■ Exercise requirements
Transcribe exactly the lines that fall between the one holding "0; width: 800px;" and the one holding "302px; top: 952px;", inclusive, from the entries below.

* * * *

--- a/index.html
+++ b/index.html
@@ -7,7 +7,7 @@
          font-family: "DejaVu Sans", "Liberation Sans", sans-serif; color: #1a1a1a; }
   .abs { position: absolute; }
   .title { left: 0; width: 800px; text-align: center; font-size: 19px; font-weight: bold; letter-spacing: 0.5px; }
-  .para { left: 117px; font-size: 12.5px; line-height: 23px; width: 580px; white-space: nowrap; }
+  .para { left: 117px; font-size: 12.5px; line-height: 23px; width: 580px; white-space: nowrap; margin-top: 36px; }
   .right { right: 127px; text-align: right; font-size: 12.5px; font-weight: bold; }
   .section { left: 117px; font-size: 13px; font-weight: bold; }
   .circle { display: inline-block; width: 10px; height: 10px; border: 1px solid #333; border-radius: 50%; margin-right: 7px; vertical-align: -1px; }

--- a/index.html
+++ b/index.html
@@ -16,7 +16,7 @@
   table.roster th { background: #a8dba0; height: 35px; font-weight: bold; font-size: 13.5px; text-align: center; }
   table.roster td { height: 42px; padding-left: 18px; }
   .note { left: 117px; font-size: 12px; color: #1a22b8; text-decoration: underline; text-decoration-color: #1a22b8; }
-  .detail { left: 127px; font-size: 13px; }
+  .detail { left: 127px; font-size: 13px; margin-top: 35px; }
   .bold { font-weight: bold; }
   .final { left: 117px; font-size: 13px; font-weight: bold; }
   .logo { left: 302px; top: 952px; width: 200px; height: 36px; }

* * * *

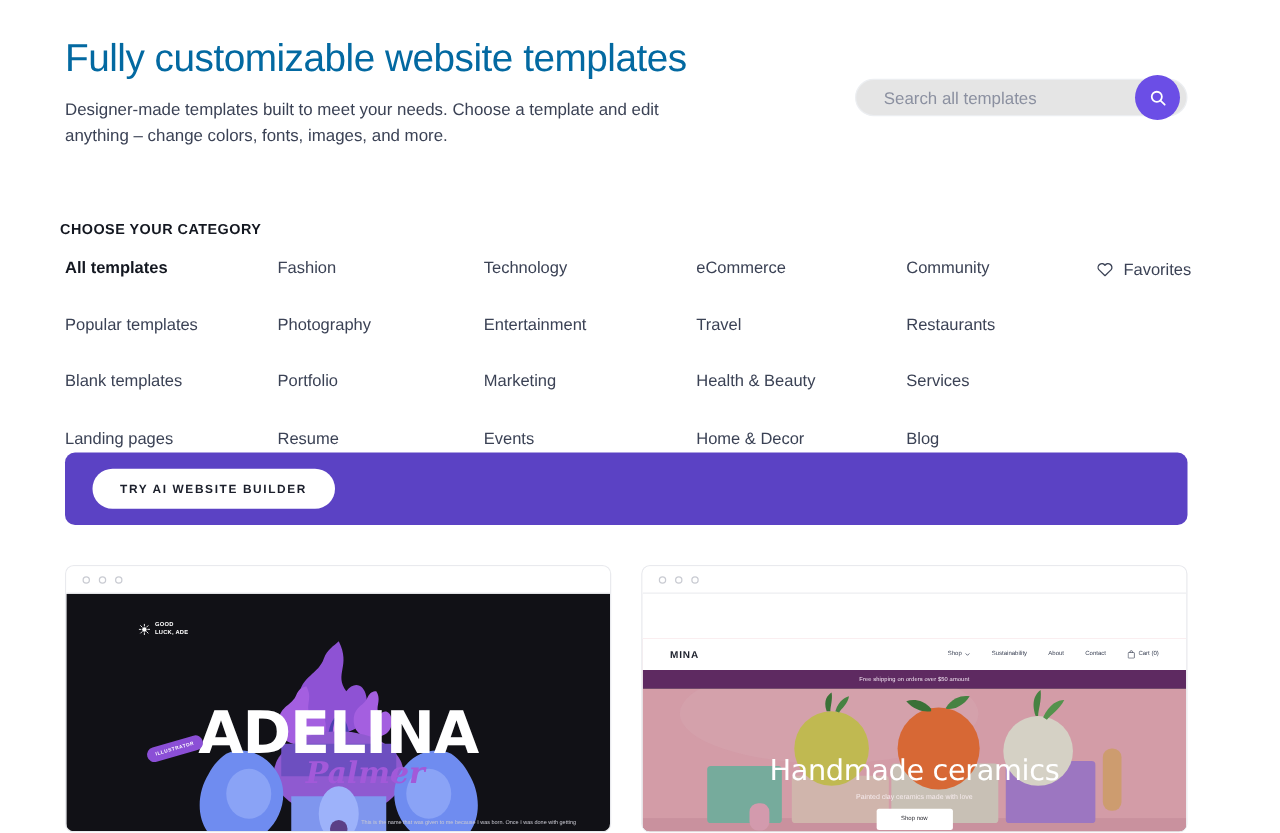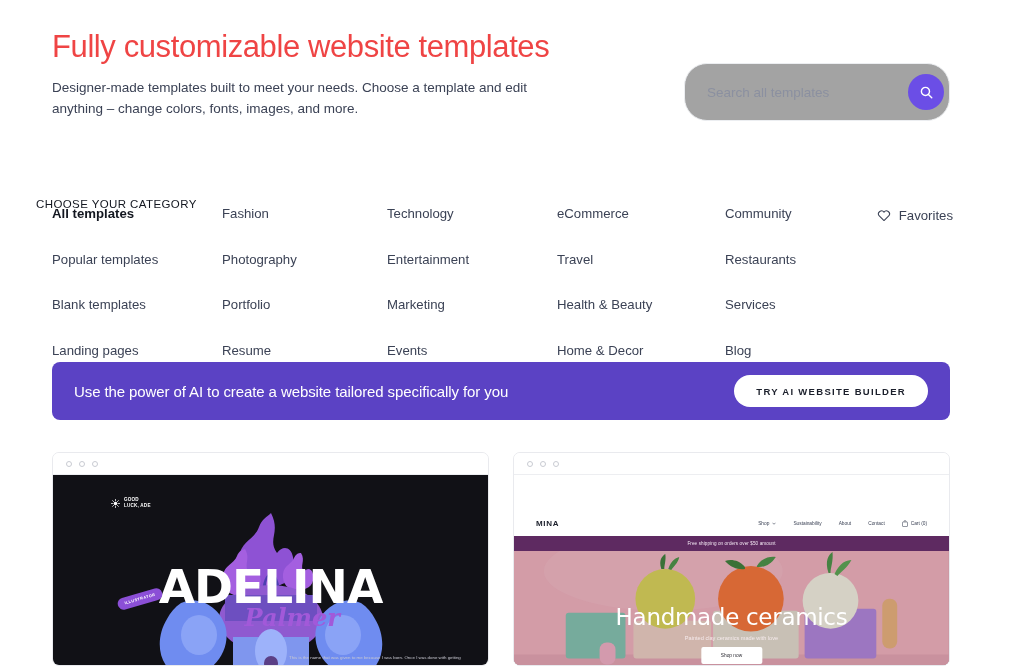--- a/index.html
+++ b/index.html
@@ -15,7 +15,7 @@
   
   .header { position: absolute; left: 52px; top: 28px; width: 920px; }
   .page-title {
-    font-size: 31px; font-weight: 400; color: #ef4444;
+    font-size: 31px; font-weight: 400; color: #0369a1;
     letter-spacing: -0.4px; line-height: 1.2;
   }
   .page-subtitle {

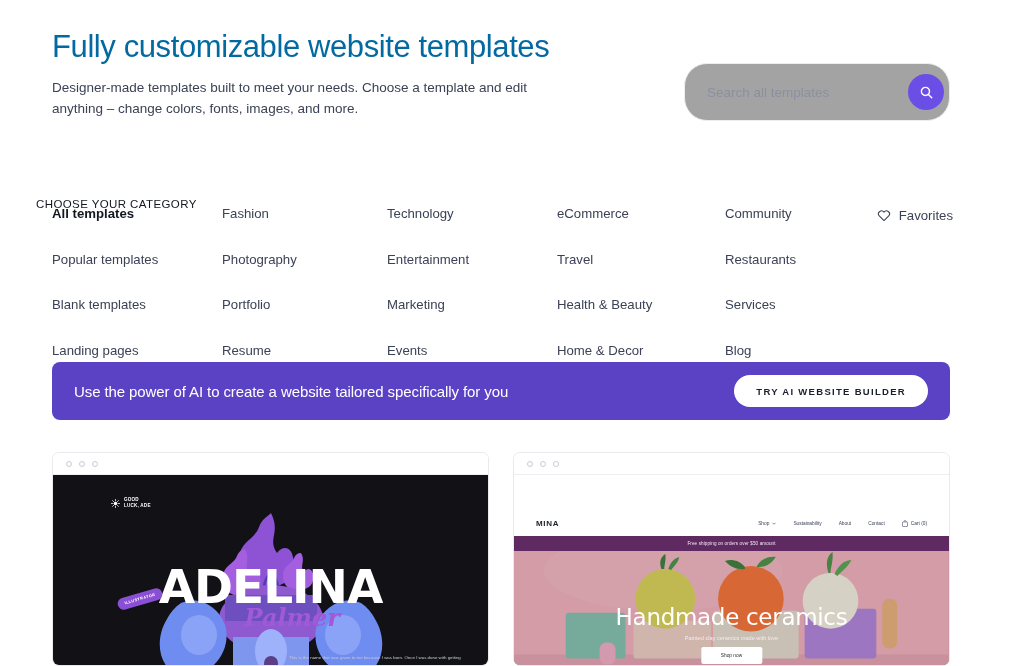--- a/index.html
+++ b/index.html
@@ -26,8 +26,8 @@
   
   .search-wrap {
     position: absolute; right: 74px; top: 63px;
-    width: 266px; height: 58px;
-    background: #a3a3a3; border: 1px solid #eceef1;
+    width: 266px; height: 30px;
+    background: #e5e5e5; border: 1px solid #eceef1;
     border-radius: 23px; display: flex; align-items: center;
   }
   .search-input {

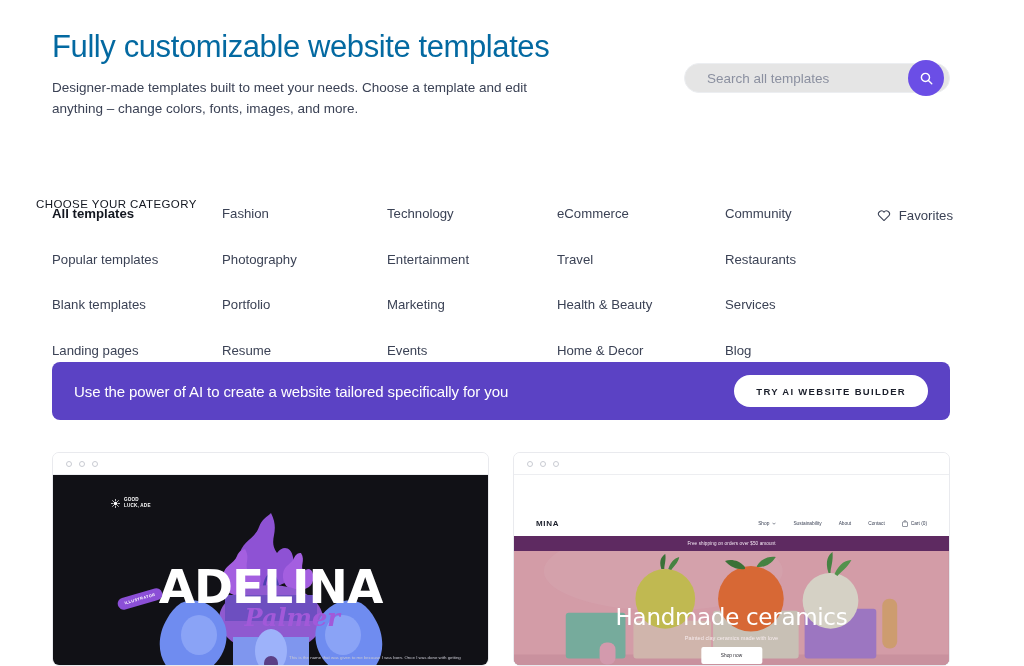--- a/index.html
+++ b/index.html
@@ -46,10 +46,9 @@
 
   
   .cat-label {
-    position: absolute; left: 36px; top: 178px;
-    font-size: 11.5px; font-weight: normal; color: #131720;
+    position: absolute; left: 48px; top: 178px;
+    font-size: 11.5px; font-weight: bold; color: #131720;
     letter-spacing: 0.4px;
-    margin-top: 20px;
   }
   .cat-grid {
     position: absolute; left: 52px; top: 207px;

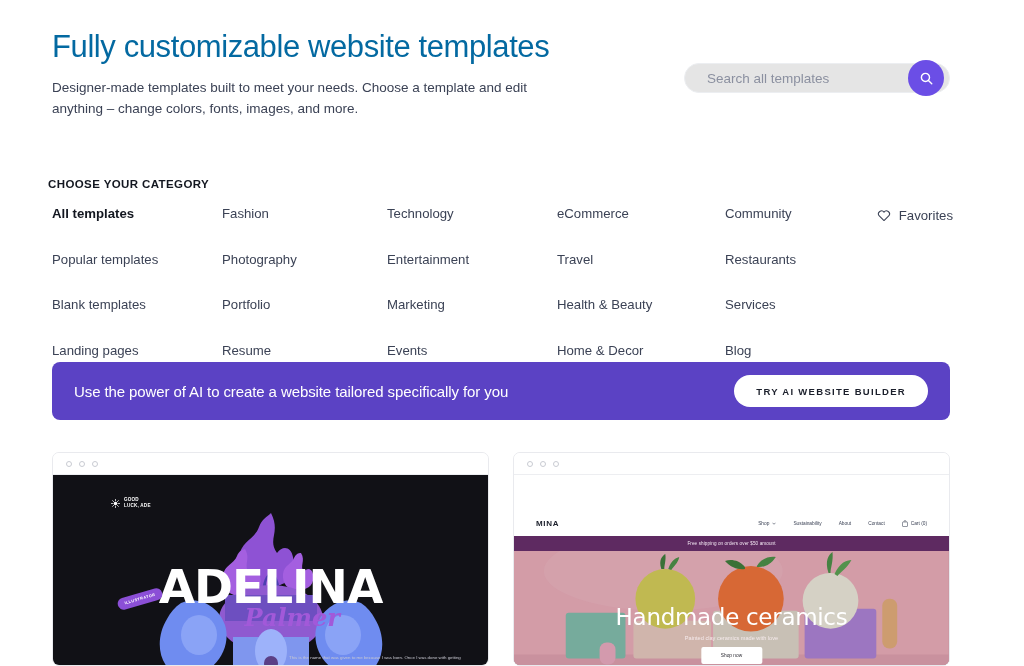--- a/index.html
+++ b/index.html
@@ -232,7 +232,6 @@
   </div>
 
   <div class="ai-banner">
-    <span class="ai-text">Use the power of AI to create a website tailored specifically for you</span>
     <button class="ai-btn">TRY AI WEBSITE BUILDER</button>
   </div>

* * * *

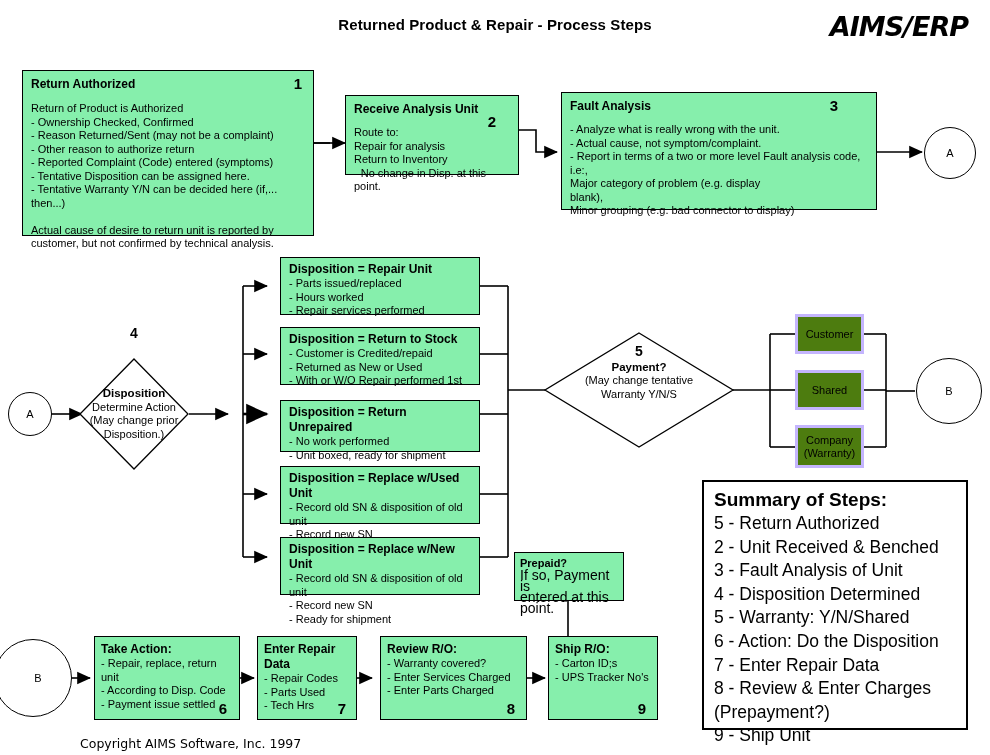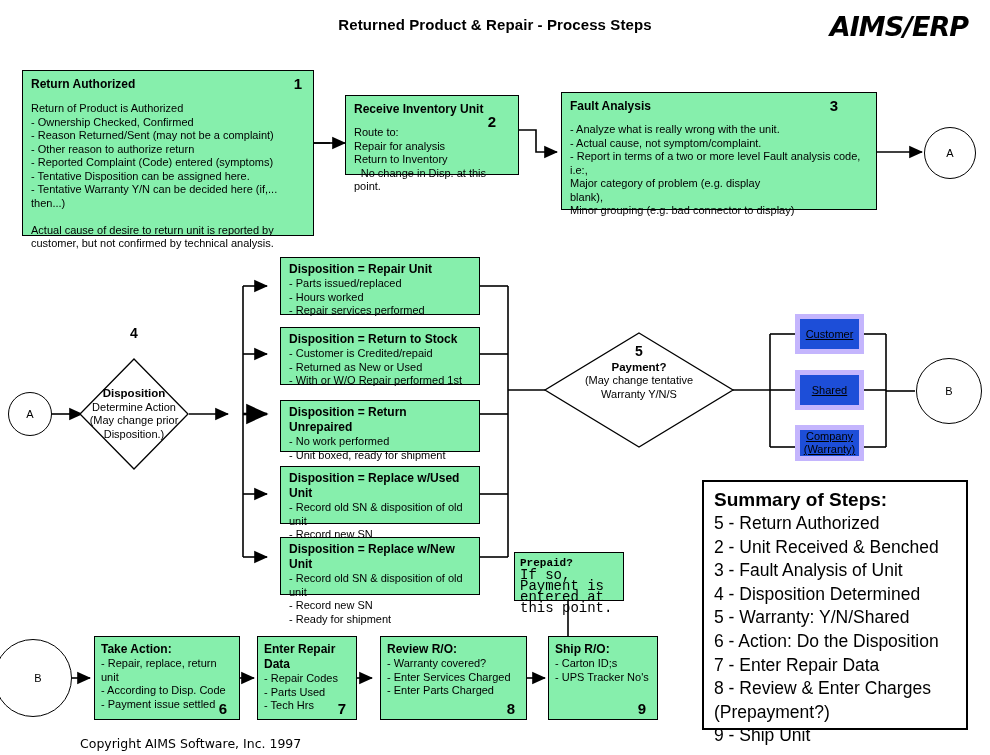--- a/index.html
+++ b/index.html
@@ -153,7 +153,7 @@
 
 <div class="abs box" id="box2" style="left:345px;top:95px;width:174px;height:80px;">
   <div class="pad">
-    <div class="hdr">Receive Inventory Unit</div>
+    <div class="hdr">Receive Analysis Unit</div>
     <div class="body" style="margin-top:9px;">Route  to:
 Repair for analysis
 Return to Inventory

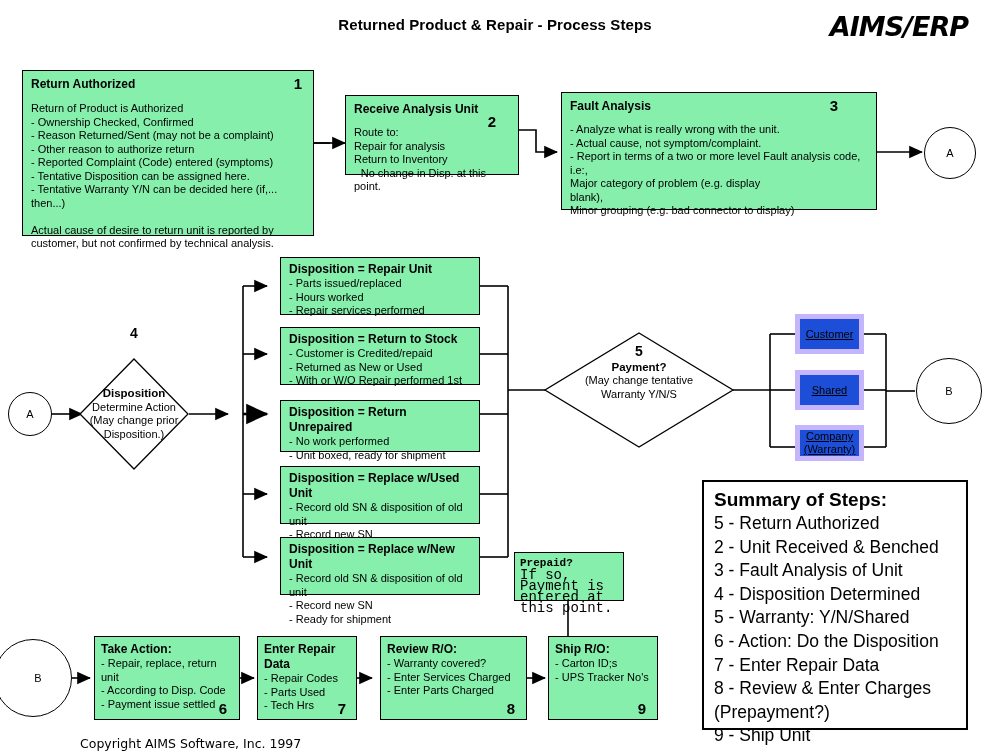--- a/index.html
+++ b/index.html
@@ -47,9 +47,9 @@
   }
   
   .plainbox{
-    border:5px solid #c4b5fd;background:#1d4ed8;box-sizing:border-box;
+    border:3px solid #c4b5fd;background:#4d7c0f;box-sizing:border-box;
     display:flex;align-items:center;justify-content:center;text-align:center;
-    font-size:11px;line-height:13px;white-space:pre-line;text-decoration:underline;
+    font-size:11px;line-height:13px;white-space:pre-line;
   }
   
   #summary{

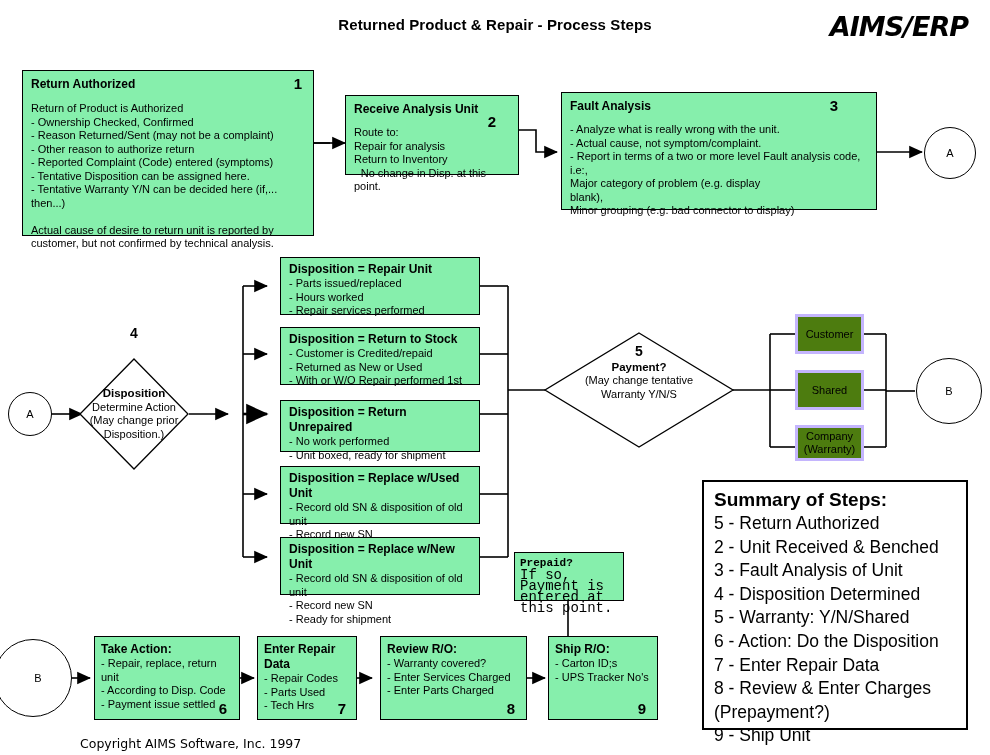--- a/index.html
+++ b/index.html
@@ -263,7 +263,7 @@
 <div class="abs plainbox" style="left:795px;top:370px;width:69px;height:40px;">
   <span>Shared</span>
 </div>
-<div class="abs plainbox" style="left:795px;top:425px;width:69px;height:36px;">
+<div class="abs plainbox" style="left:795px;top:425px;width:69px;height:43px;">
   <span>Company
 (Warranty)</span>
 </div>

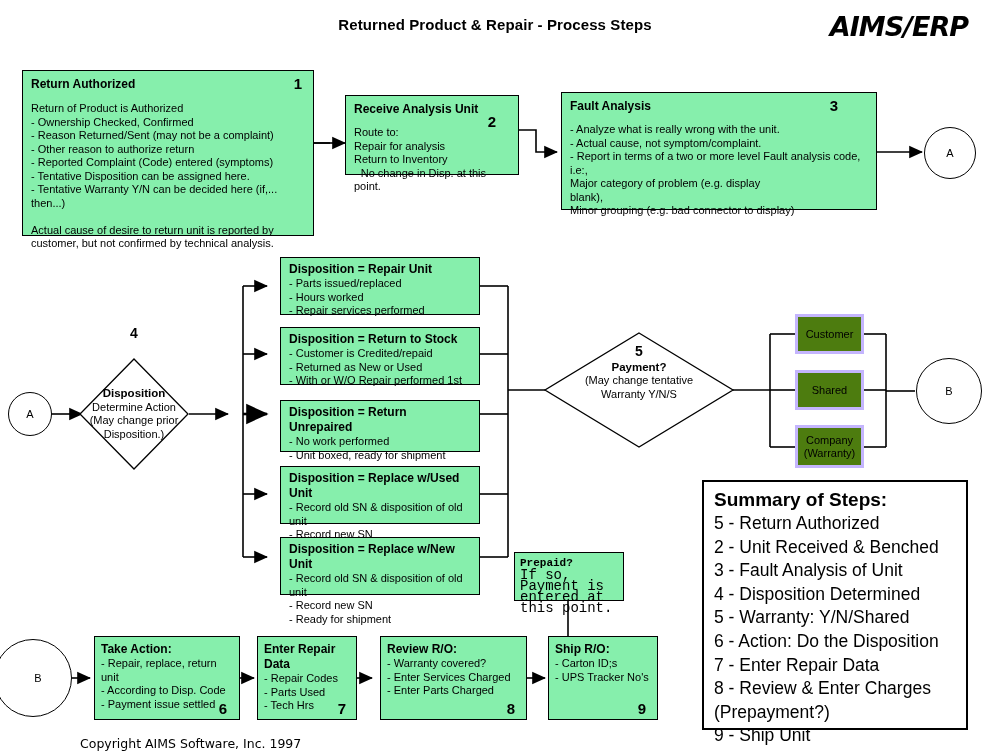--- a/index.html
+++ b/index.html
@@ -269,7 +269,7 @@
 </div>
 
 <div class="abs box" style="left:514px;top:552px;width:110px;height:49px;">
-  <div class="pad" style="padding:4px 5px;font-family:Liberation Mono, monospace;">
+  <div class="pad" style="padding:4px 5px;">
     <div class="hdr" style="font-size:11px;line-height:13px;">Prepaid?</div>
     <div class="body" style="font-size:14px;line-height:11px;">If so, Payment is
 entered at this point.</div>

* * * *

■ Response below
   .title { left: 0; width: 800px; text-align: center; font-size: 19px; font-weight: bold; letter-spacing: 0.5px; }
-  .para { left: 117px; font-size: 12.5px; line-height: 23px; width: 580px; white-space: nowrap; }
+  .para { left: 117px; font-size: 12.5px; line-height: 23px; width: 580px; white-space: nowrap; margin-top: 36px; }
   .right { right: 127px; text-align: right; font-size: 12.5px; font-weight: bold; }
   .section { left: 117px; font-size: 13px; font-weight: bold; }
   .circle { display: inline-block; width: 10px; height: 10px; border: 1px solid #333; border-radius: 50%; margin-right: 7px; vertical-align: -1px; }

--- a/index.html
+++ b/index.html
@@ -16,7 +16,7 @@
   table.roster th { background: #a8dba0; height: 35px; font-weight: bold; font-size: 13.5px; text-align: center; }
   table.roster td { height: 42px; padding-left: 18px; }
   .note { left: 117px; font-size: 12px; color: #1a22b8; text-decoration: underline; text-decoration-color: #1a22b8; }
-  .detail { left: 127px; font-size: 13px; }
+  .detail { left: 127px; font-size: 13px; margin-top: 35px; }
   .bold { font-weight: bold; }
   .final { left: 117px; font-size: 13px; font-weight: bold; }
   .logo { left: 302px; top: 952px; width: 200px; height: 36px; }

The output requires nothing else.